» **SUPPLIED DATA**
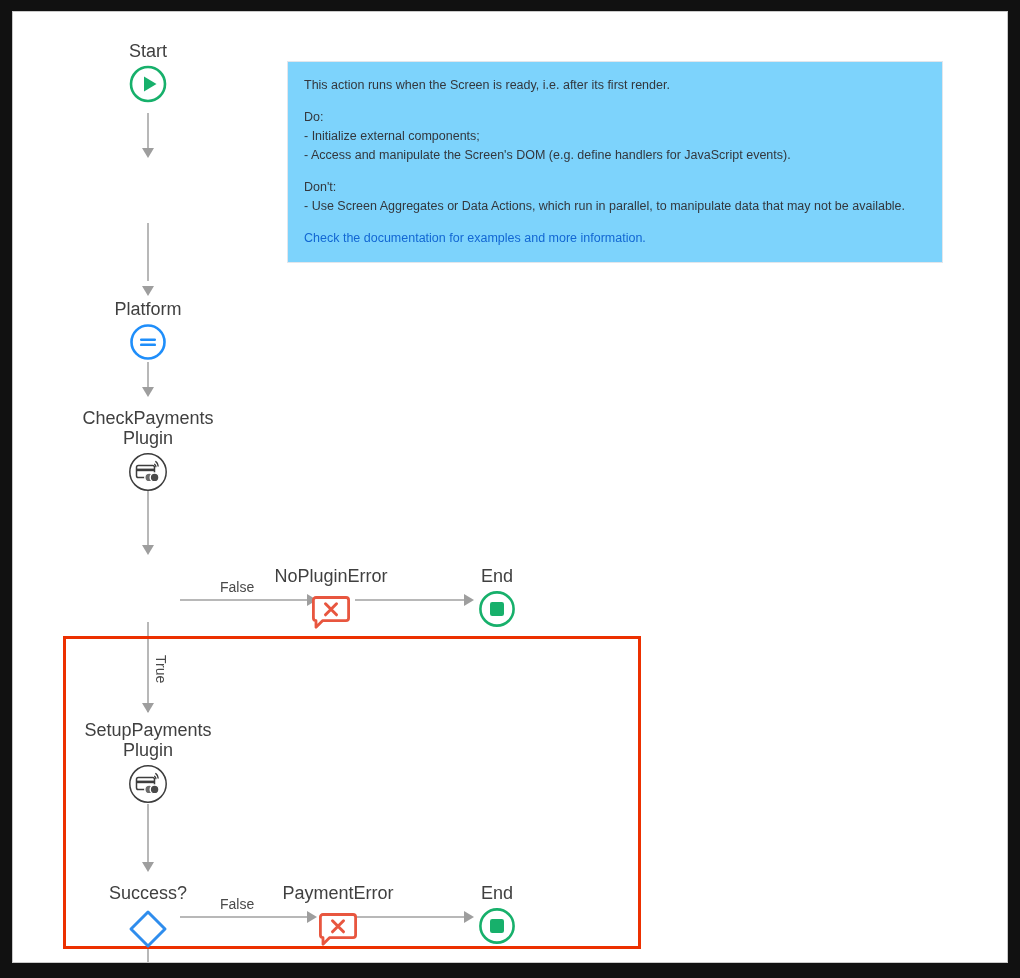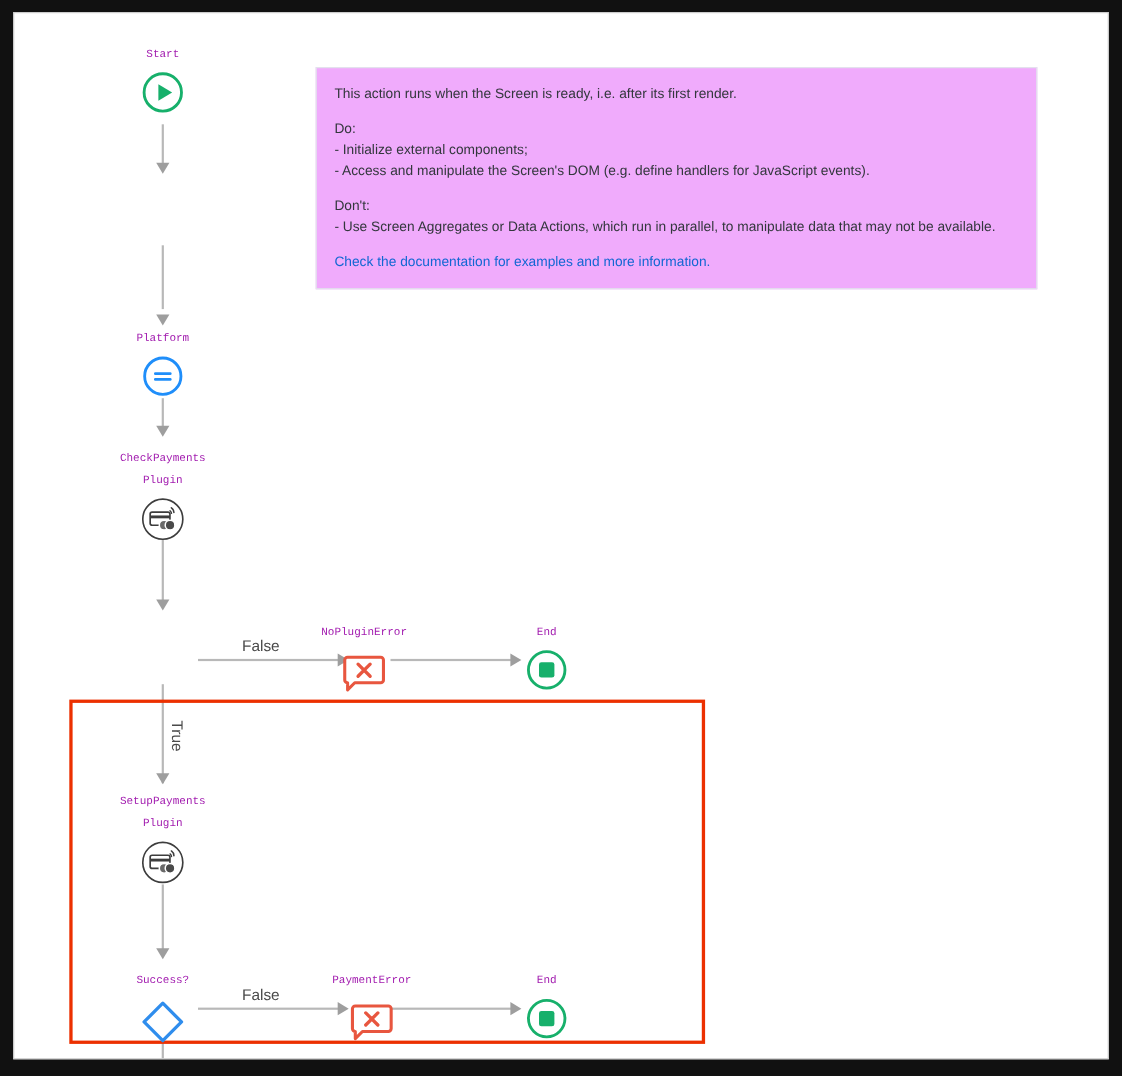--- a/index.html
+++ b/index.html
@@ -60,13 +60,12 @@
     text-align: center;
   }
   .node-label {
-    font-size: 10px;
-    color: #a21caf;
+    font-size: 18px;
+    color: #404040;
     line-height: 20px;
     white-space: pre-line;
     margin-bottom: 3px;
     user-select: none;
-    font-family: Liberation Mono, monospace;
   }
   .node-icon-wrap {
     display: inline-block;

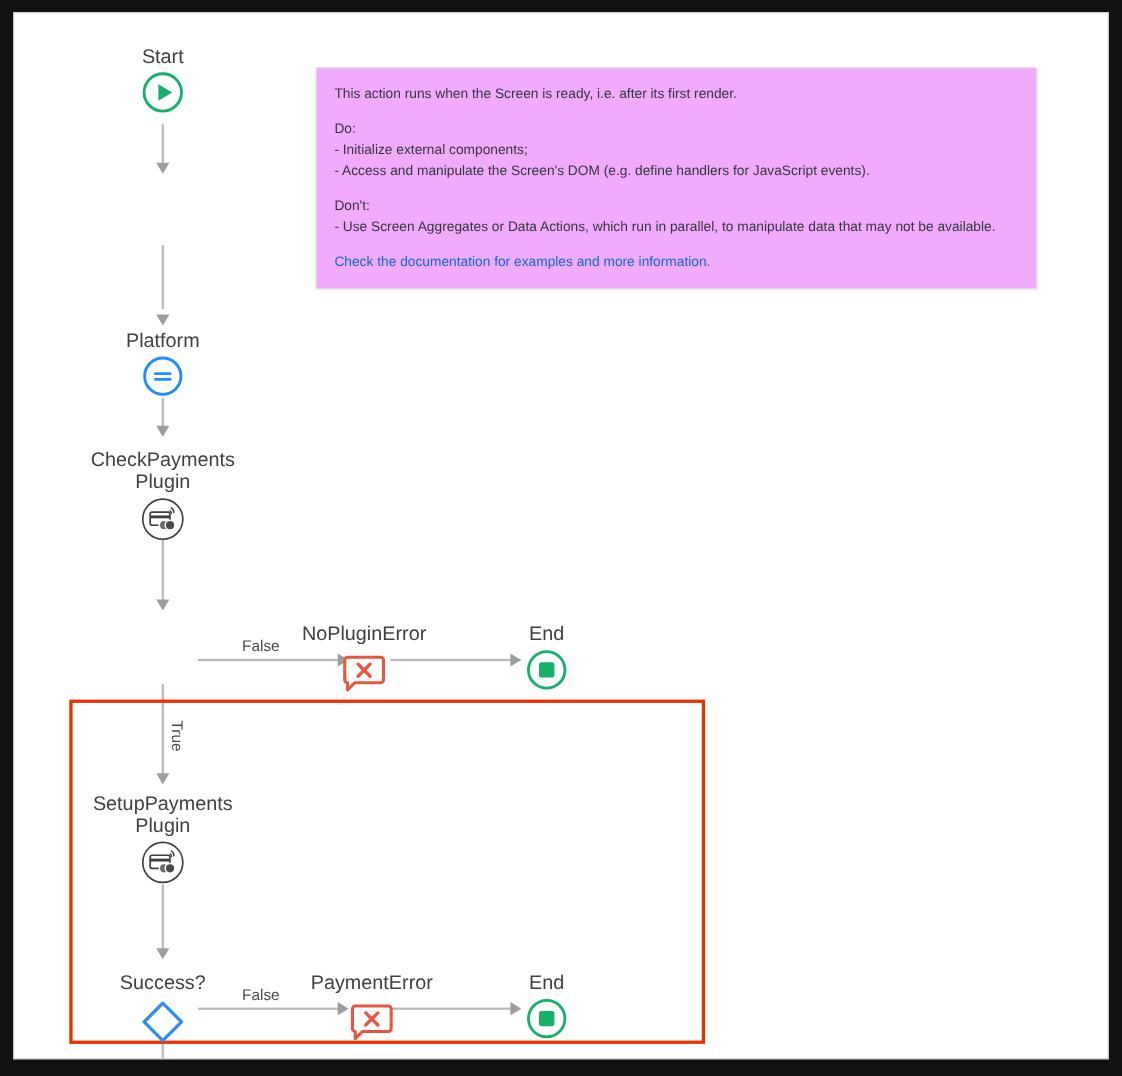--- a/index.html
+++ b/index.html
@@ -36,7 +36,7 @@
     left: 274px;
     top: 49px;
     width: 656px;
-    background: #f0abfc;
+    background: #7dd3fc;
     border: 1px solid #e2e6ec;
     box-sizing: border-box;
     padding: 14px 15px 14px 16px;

» **AIM OF THE EXERCISE**
Say how many lines of the data hold the string "background". Reply with the number alone.

» **EXPECTED ANSWER**
2